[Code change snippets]
- - - - -
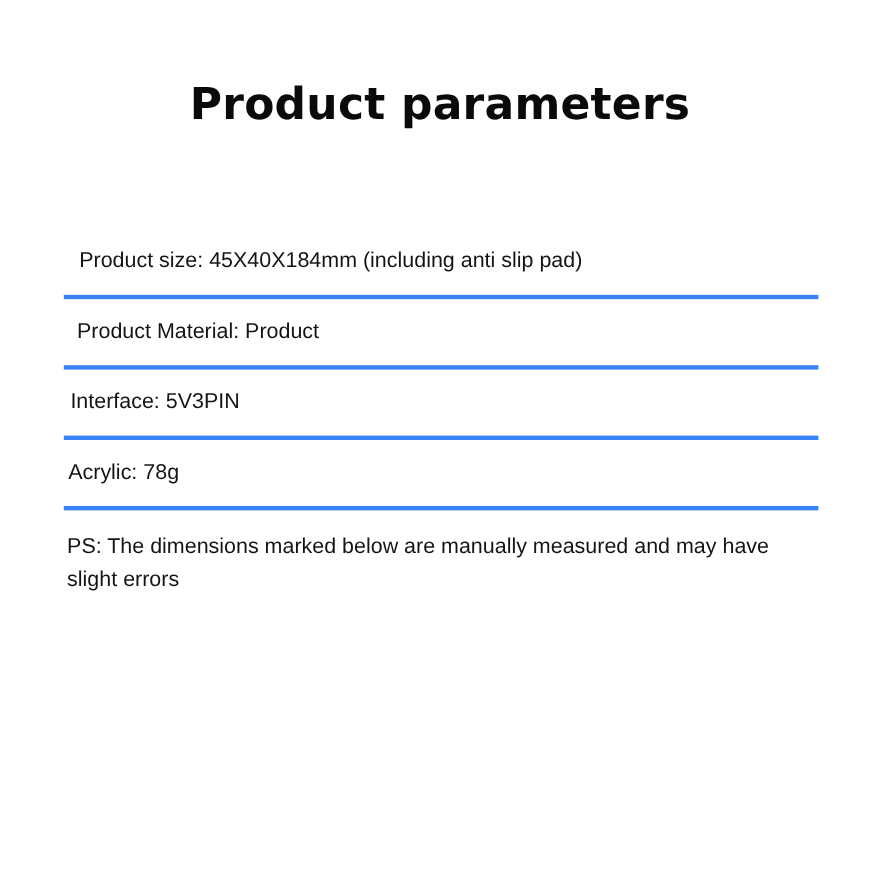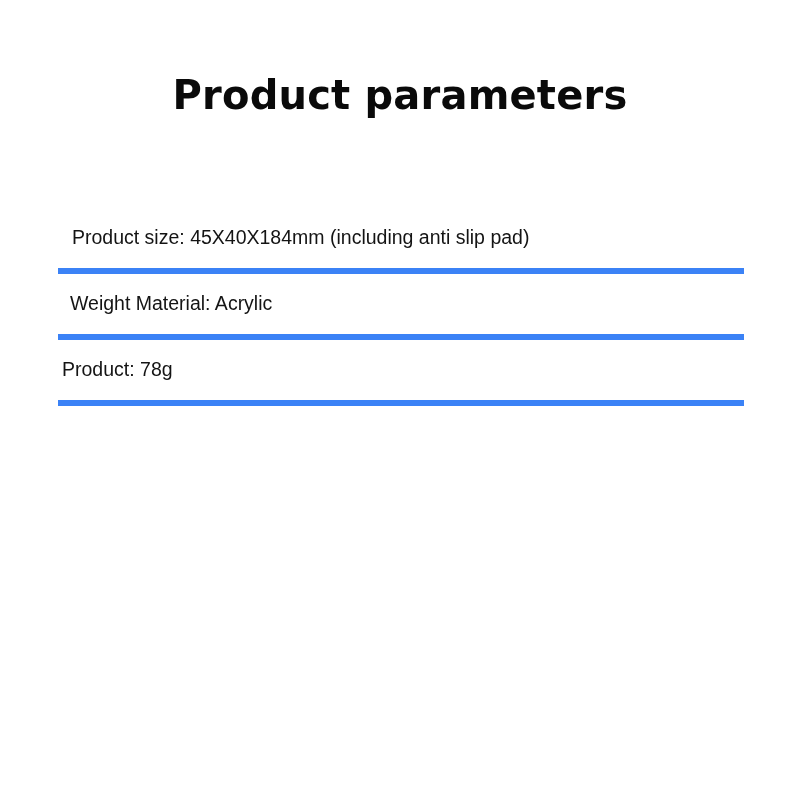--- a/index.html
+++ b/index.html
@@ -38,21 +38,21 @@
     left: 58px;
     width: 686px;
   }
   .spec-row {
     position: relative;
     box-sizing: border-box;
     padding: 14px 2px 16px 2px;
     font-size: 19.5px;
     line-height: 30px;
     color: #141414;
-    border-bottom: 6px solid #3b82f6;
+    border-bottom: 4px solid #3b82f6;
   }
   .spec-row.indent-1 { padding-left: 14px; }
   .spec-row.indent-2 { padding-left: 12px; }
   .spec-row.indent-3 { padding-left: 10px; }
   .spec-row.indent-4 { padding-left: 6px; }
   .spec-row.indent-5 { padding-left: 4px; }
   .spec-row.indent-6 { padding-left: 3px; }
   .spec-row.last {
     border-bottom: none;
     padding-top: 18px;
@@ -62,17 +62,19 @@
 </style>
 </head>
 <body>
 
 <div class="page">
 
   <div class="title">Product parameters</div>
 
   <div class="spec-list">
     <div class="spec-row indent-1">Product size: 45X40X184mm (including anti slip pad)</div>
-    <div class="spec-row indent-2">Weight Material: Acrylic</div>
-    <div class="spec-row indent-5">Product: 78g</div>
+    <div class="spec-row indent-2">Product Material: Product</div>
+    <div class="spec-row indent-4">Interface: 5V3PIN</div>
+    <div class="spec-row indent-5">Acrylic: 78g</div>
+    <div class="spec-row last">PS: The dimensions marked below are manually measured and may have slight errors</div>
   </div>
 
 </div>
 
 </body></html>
- - - - -
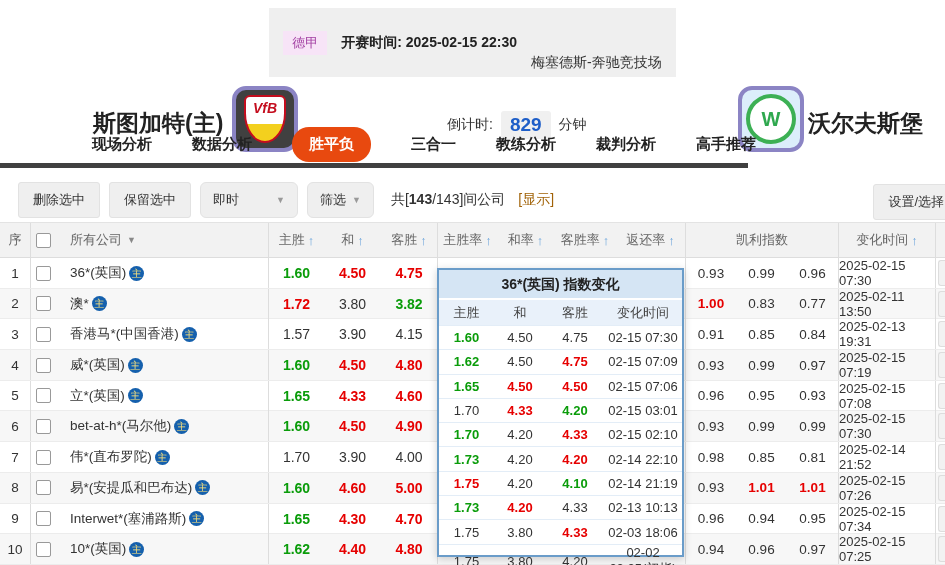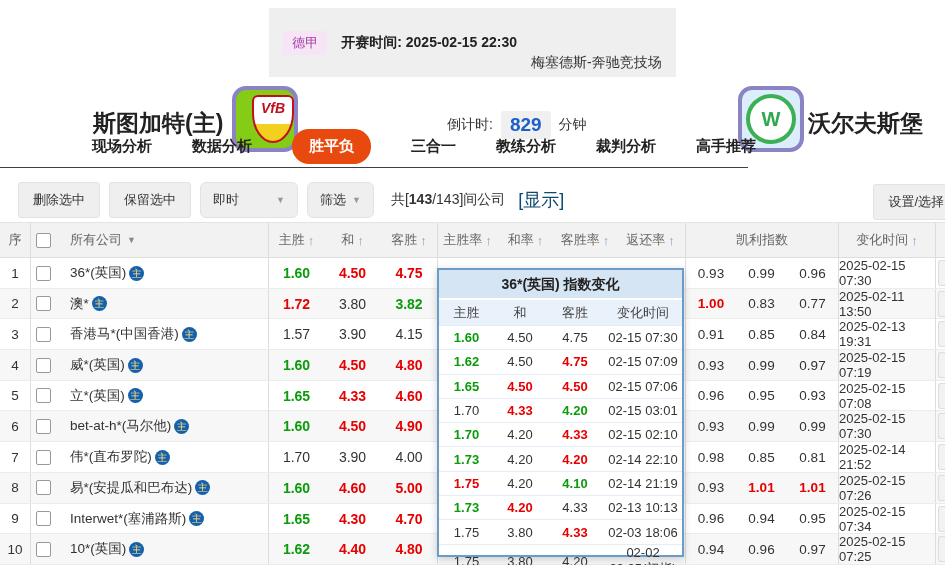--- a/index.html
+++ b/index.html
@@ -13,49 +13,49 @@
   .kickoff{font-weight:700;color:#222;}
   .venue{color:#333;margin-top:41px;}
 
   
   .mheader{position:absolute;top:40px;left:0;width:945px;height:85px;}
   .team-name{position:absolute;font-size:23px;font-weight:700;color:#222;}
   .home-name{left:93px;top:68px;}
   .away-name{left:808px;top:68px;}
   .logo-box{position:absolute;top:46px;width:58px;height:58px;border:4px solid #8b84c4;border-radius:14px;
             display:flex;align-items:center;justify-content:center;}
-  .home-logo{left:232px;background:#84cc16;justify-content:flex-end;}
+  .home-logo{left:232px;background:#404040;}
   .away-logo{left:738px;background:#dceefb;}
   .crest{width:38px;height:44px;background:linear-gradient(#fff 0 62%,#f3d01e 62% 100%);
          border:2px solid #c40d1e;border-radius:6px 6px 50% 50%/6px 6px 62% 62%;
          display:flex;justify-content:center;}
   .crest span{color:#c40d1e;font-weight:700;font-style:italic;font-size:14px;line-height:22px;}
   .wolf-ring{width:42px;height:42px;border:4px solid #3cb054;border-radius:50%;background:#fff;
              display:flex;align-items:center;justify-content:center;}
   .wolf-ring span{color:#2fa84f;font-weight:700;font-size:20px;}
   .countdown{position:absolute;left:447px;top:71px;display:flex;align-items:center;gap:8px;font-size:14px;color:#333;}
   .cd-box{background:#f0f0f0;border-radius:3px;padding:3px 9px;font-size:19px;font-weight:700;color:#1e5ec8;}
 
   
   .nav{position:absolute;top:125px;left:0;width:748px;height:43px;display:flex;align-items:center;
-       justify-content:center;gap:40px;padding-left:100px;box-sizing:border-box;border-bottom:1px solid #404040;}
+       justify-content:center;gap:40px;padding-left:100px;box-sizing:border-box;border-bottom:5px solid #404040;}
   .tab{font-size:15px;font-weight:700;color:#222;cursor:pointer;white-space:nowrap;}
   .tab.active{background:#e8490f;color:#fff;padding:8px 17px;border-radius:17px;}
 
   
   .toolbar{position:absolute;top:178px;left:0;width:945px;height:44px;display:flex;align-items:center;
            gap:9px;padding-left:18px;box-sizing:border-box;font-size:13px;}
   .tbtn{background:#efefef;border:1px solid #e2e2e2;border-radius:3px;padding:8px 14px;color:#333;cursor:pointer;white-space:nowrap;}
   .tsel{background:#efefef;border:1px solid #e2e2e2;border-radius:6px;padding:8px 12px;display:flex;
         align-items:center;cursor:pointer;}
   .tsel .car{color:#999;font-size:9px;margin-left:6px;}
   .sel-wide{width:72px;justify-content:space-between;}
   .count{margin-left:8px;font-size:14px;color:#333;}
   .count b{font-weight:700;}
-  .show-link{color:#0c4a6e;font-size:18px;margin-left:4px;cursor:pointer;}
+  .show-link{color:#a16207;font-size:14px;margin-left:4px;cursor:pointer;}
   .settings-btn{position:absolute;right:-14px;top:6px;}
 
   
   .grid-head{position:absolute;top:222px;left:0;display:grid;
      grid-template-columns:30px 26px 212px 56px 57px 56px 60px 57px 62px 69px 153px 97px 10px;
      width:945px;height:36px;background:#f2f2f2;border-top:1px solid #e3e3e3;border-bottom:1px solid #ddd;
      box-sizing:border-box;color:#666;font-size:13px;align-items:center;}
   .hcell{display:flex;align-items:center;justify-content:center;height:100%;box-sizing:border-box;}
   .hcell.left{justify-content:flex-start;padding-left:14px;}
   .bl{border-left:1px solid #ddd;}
- - - - -
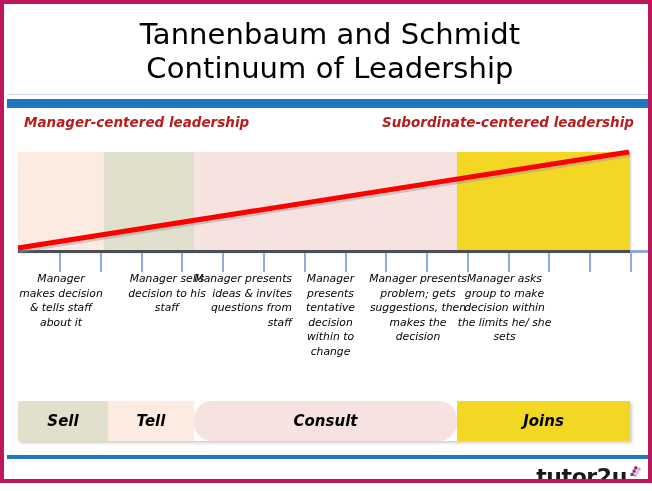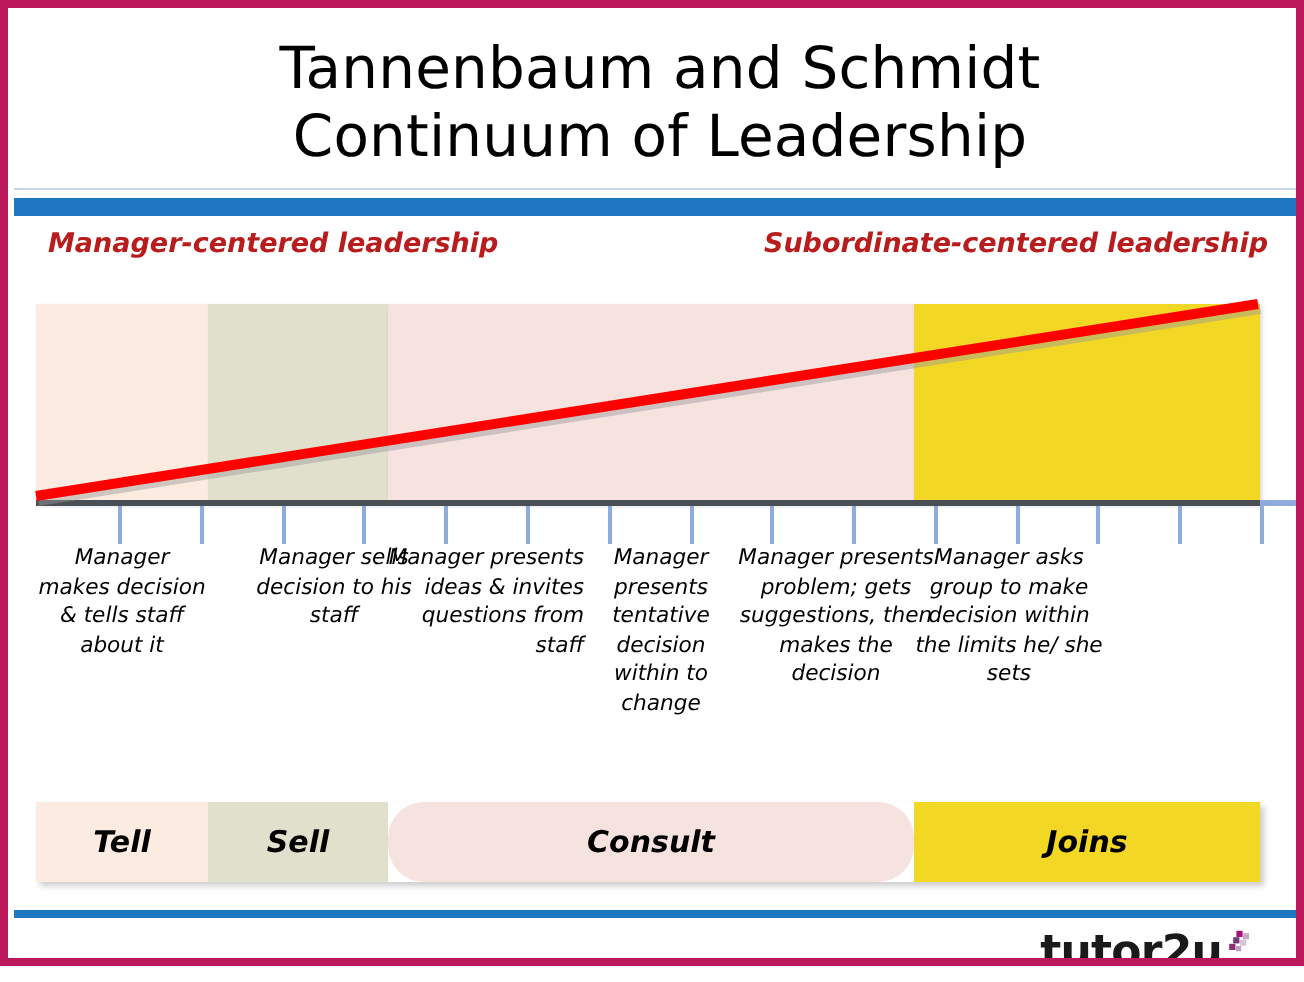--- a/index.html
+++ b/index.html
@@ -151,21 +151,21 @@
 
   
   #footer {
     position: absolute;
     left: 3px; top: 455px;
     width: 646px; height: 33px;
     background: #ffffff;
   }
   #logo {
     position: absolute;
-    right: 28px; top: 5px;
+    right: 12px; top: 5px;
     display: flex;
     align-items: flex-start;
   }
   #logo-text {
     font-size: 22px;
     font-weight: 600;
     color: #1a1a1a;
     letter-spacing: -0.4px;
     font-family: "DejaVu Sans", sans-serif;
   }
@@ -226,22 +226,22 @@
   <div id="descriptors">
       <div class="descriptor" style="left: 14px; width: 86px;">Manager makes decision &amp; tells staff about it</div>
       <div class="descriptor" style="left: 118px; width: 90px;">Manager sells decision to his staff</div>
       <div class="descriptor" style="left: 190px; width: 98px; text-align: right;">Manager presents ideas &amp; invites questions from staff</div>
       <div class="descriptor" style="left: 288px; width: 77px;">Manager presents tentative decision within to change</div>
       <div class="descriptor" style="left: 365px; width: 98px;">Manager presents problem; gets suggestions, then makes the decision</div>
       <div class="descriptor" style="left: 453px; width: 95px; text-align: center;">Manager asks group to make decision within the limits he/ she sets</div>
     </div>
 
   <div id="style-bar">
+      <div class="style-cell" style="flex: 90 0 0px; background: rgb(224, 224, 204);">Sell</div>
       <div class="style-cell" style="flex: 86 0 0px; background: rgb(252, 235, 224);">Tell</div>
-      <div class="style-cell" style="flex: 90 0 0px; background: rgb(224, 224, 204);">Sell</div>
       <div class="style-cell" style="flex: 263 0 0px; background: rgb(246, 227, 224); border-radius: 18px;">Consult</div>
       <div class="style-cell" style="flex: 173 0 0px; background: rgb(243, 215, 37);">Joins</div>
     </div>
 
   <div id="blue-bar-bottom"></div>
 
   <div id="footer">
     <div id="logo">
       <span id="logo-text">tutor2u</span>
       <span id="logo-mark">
- - - - -
- Instructions for the task: Using the records above, say how many lines contain the string "start"; offer no other text.

- Exercise answer: 2